***** Data section *****

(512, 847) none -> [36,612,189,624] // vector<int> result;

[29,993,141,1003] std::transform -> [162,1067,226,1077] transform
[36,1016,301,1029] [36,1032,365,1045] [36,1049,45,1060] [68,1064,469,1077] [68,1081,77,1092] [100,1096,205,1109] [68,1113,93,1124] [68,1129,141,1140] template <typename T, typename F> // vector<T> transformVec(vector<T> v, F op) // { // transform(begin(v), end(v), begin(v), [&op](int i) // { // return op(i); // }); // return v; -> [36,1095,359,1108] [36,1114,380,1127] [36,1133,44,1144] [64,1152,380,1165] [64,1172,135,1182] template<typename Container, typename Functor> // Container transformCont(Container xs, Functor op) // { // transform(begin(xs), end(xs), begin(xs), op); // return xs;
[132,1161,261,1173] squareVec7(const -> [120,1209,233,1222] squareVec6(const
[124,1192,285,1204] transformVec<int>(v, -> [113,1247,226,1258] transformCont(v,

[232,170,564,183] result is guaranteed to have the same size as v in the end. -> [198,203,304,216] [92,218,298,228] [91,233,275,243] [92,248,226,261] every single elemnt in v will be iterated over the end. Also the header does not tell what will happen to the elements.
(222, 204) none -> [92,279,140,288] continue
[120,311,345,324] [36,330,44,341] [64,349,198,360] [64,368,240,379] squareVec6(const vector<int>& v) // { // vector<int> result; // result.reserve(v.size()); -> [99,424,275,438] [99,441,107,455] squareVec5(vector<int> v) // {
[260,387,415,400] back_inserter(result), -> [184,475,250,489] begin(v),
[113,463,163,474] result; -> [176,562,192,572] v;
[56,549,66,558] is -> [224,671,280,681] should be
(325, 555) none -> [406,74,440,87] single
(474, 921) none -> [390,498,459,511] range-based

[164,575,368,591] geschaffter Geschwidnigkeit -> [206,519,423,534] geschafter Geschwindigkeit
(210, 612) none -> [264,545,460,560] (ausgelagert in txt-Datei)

*****

• **Your task**: Reproduce exactly the stretch of lines that starts at the one containing "[164,575,368,591] geschaffter Geschwidnigkeit" and ends with the final line of the data, including both ends and nothing more.

• **Written answer**:
[164,575,368,591] geschaffter Geschwidnigkeit -> [206,519,423,534] geschafter Geschwindigkeit
(210, 612) none -> [264,545,460,560] (ausgelagert in txt-Datei)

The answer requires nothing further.